(Input records begins)

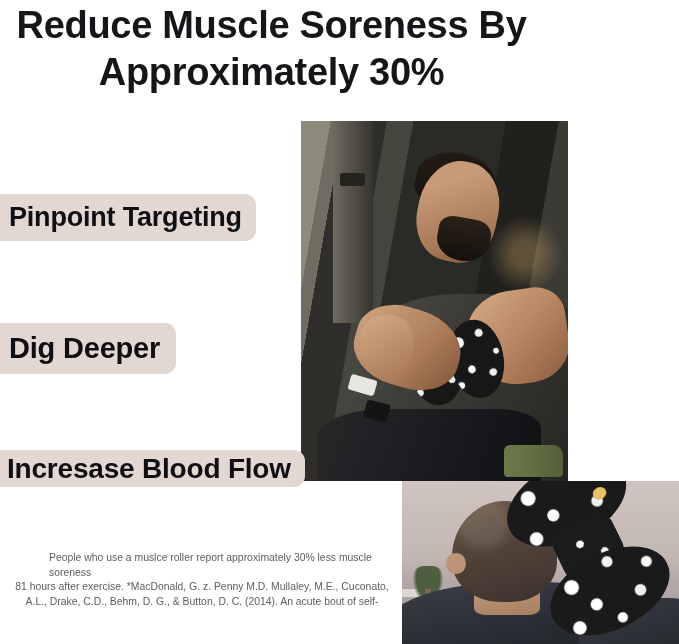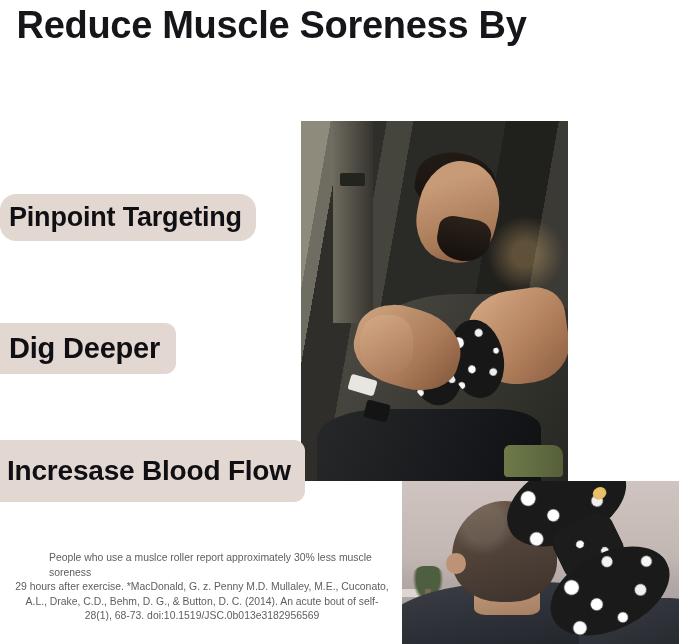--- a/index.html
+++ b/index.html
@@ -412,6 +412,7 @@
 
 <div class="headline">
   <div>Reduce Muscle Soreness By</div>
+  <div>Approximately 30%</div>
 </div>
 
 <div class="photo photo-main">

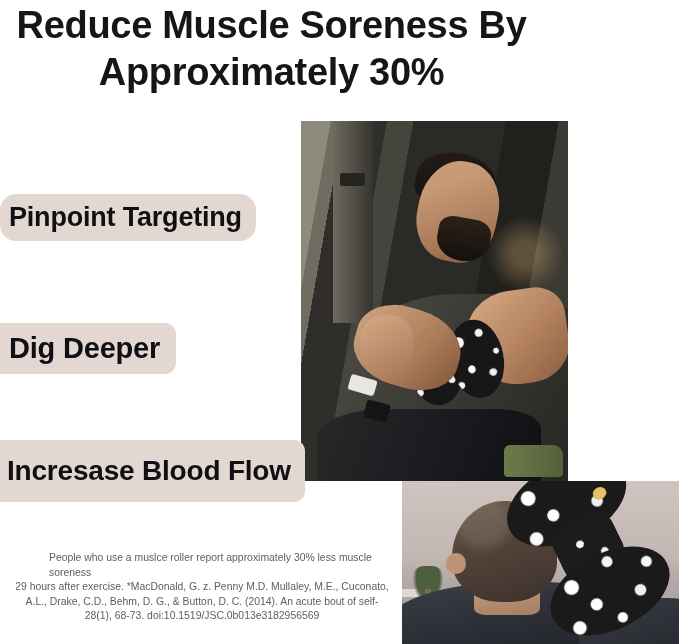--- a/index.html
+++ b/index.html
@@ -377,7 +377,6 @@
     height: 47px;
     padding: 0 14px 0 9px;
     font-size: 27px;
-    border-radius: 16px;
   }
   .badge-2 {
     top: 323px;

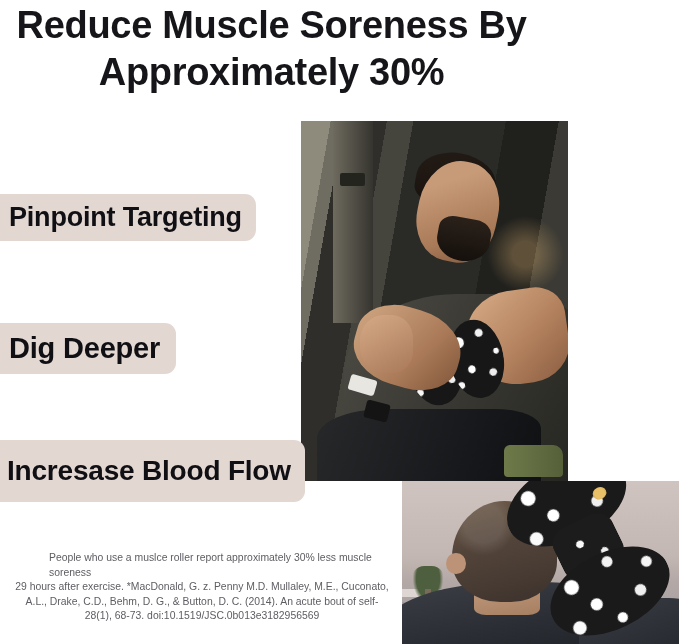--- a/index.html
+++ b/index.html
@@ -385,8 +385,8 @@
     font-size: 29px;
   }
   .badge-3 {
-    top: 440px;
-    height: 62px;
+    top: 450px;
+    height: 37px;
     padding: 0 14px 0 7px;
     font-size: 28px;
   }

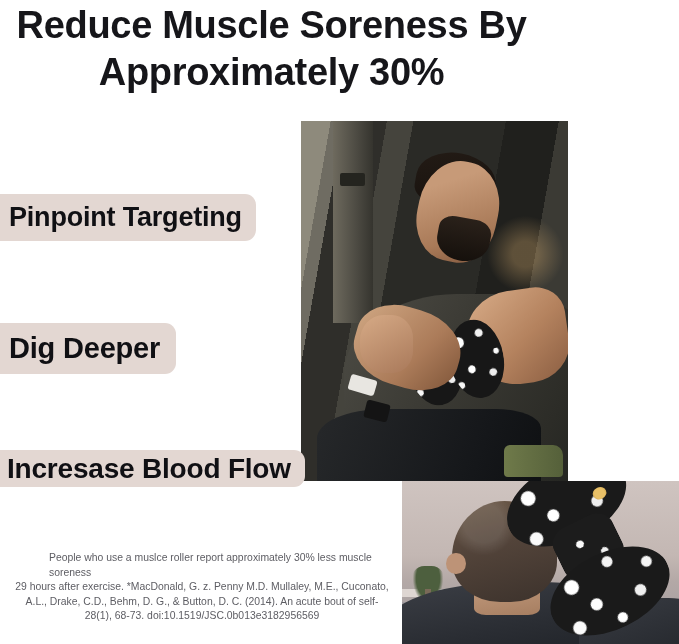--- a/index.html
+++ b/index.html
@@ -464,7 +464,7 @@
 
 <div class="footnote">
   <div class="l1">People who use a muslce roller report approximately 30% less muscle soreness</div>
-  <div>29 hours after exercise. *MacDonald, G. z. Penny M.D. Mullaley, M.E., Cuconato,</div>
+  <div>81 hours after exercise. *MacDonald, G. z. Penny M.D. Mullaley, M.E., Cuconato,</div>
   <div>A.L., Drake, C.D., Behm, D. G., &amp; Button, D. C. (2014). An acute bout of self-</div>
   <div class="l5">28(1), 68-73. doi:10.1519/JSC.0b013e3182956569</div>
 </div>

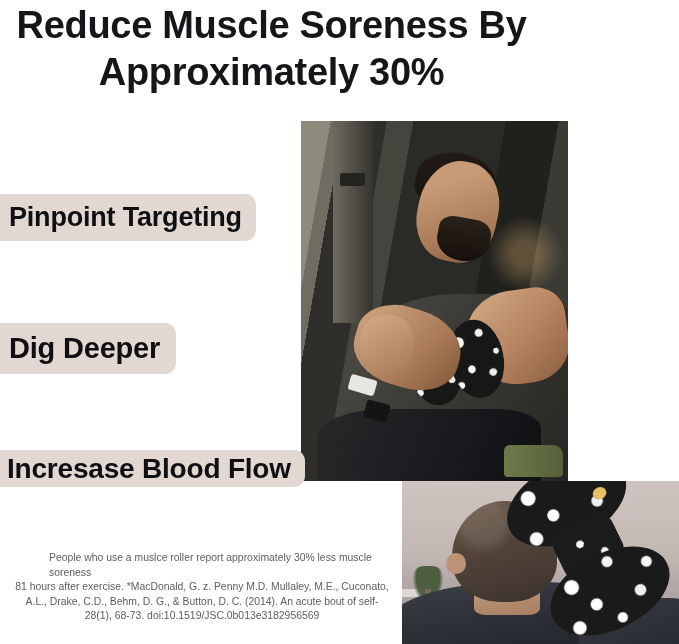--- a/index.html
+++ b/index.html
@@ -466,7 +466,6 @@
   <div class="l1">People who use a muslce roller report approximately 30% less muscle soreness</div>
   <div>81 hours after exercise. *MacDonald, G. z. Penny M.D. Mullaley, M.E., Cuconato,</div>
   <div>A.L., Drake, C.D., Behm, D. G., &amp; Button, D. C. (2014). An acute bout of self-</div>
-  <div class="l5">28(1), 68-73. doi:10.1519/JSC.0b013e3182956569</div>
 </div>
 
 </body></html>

(Input records ends)
(Input records begins)

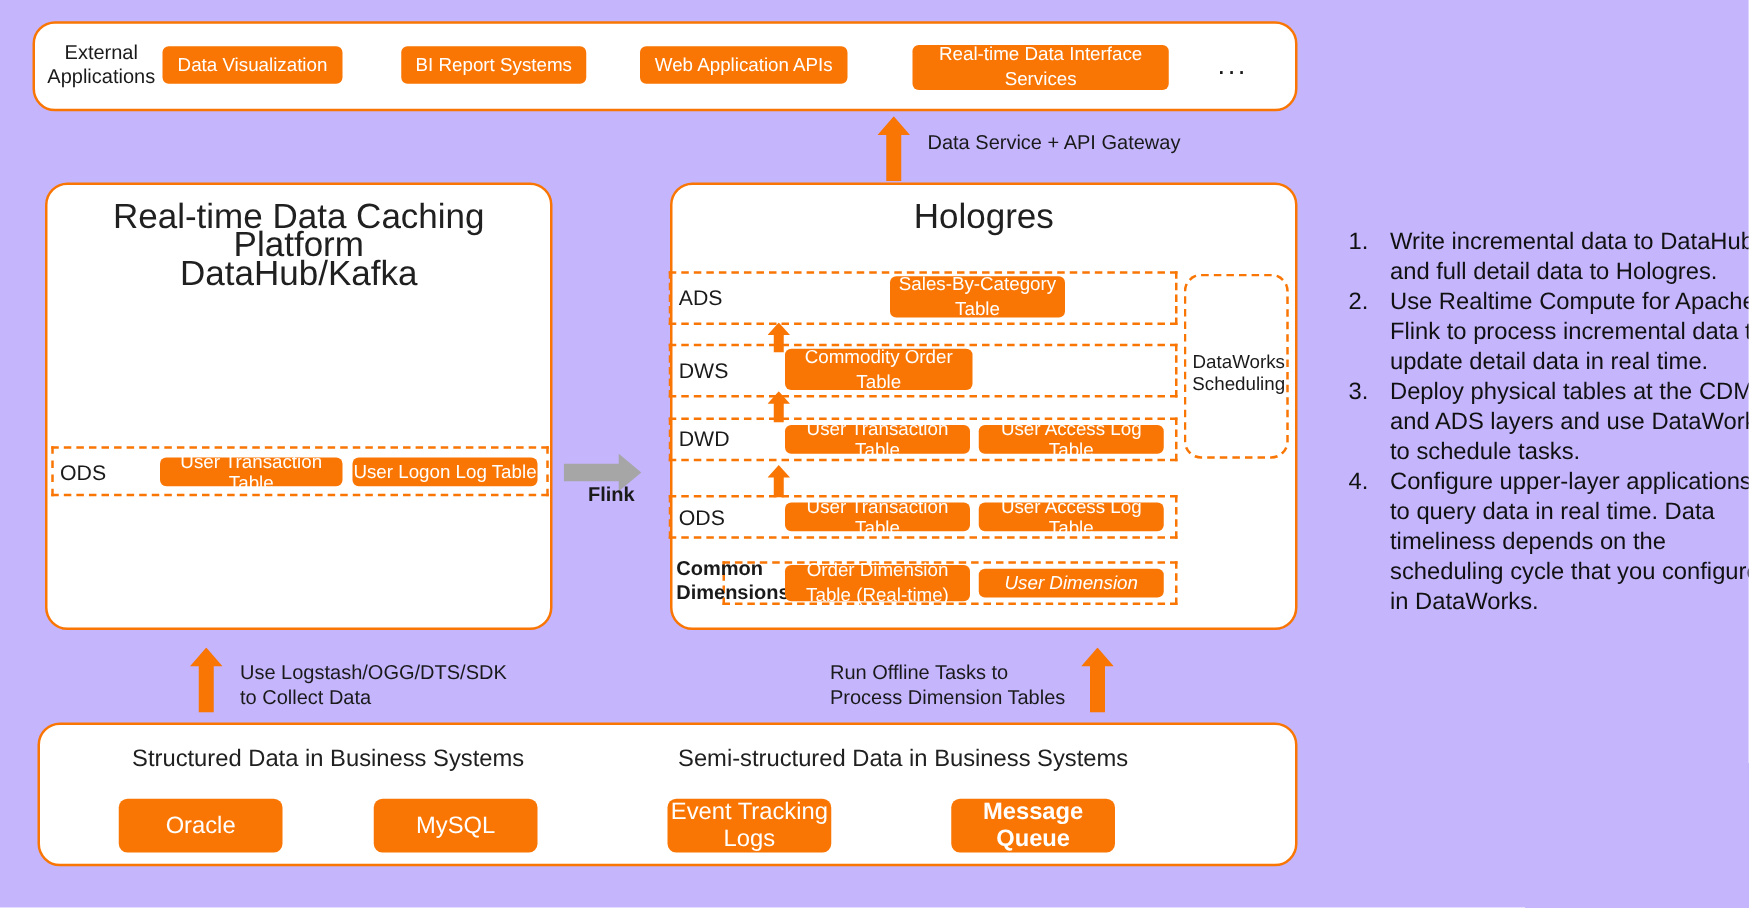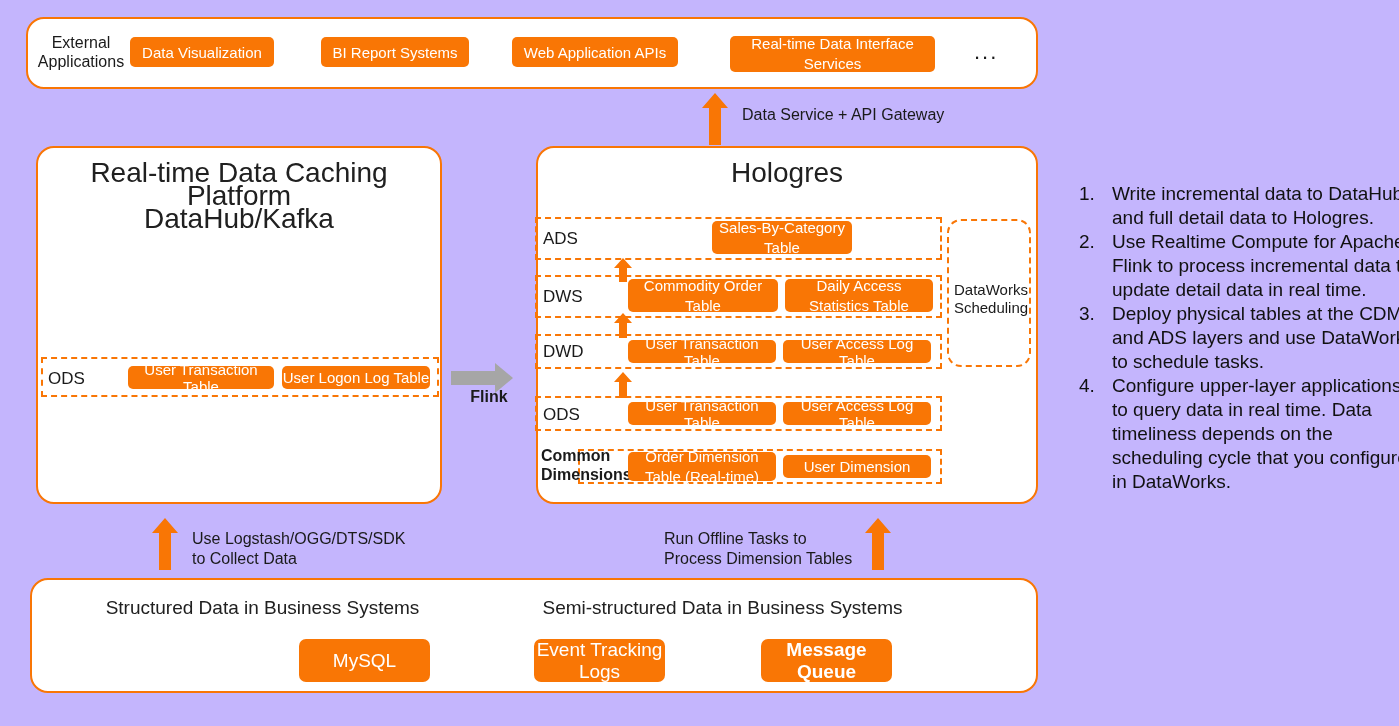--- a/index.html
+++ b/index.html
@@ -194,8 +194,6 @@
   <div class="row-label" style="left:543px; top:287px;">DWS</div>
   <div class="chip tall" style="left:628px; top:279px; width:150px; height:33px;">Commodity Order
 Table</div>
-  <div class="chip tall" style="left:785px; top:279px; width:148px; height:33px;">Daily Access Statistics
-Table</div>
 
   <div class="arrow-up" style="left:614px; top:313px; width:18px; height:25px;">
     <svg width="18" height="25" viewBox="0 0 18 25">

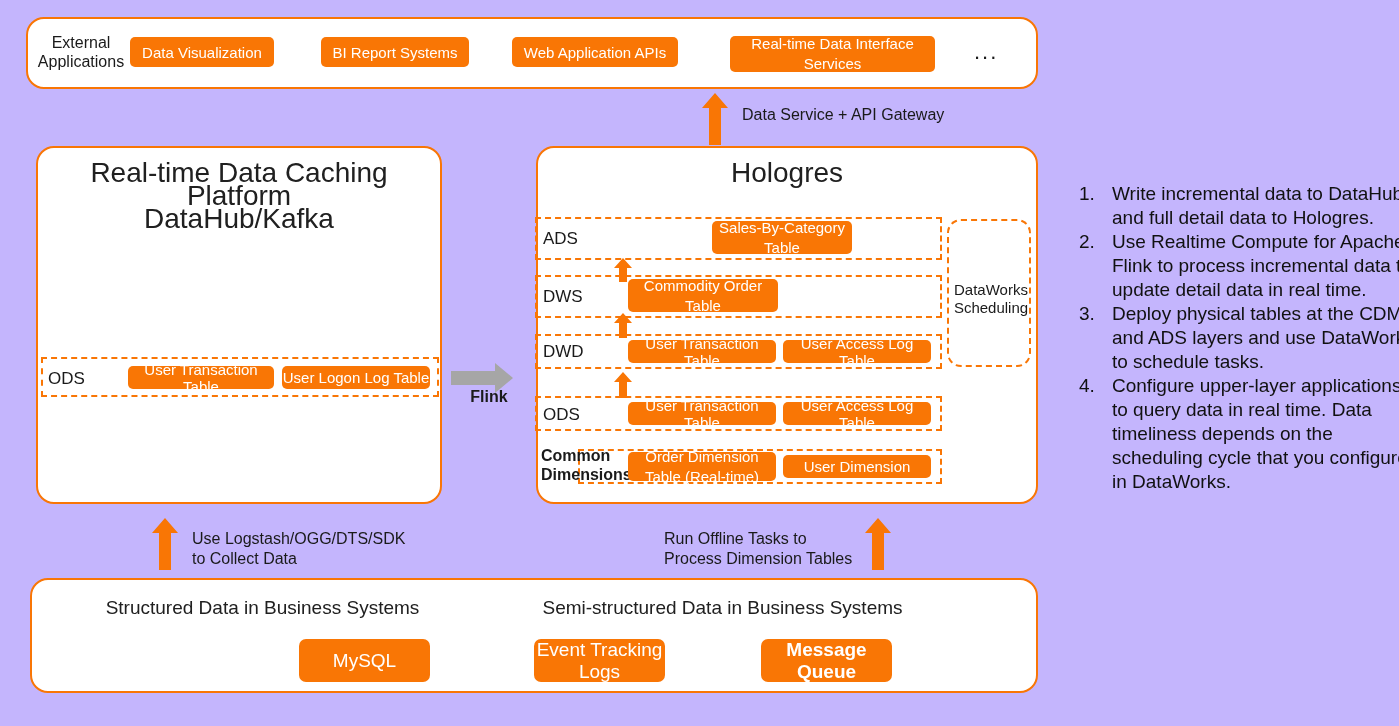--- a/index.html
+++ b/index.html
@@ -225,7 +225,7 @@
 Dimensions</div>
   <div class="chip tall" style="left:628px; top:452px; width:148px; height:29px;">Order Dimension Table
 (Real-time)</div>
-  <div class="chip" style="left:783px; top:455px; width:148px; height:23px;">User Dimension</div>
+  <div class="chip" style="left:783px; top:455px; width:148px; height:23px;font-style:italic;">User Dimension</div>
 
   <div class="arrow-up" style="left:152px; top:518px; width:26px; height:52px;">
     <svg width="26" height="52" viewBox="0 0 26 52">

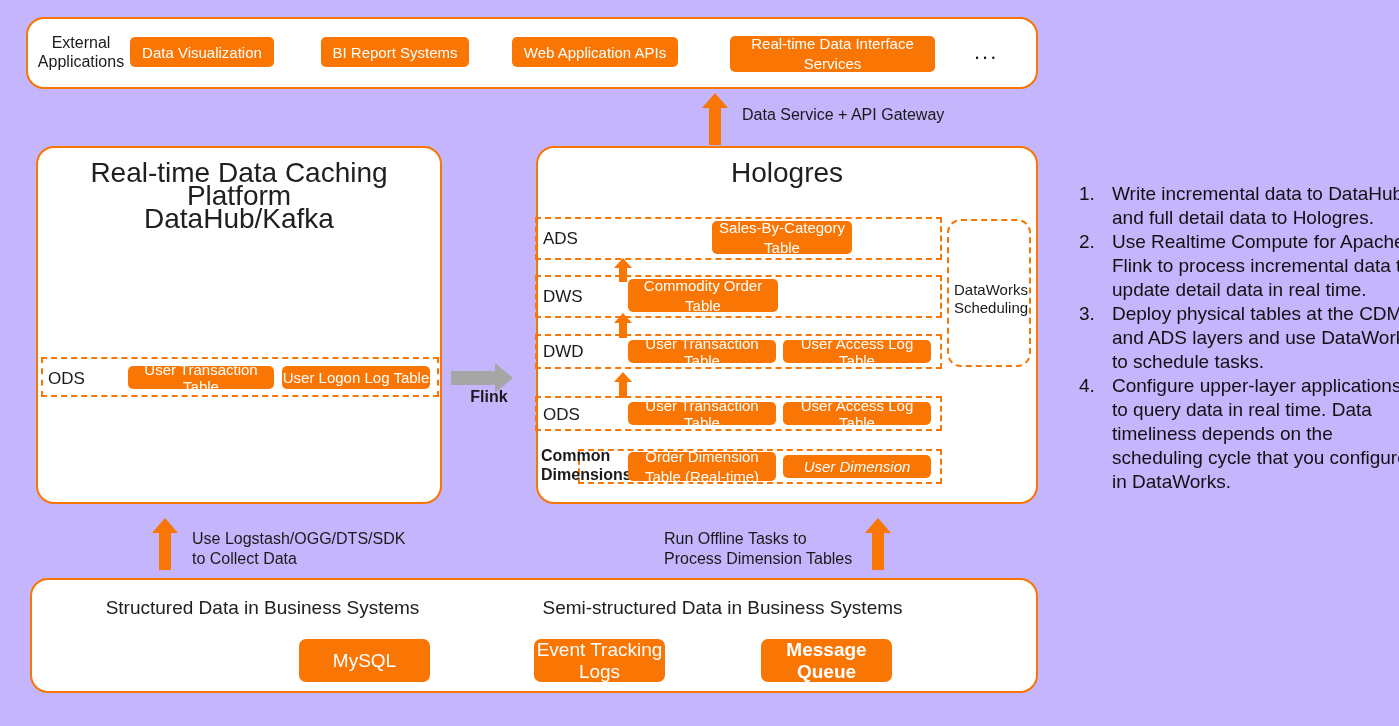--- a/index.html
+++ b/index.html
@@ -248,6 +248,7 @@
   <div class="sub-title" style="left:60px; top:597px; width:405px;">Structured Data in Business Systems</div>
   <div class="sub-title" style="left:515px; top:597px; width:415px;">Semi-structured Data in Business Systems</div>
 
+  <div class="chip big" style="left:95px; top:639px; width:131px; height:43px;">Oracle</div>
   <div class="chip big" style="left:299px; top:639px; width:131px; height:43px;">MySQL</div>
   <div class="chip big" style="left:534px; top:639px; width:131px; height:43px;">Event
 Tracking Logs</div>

(Input records ends)

■ **What is expected**: Using the entries above, return each line that includes the word "exercise".

■ **Response to this task**:
-  <div>29 hours after exercise. *MacDonald, G. z. Penny M.D. Mullaley, M.E., Cuconato,</div>
+  <div>81 hours after exercise. *MacDonald, G. z. Penny M.D. Mullaley, M.E., Cuconato,</div>
   <div>81 hours after exercise. *MacDonald, G. z. Penny M.D. Mullaley, M.E., Cuconato,</div>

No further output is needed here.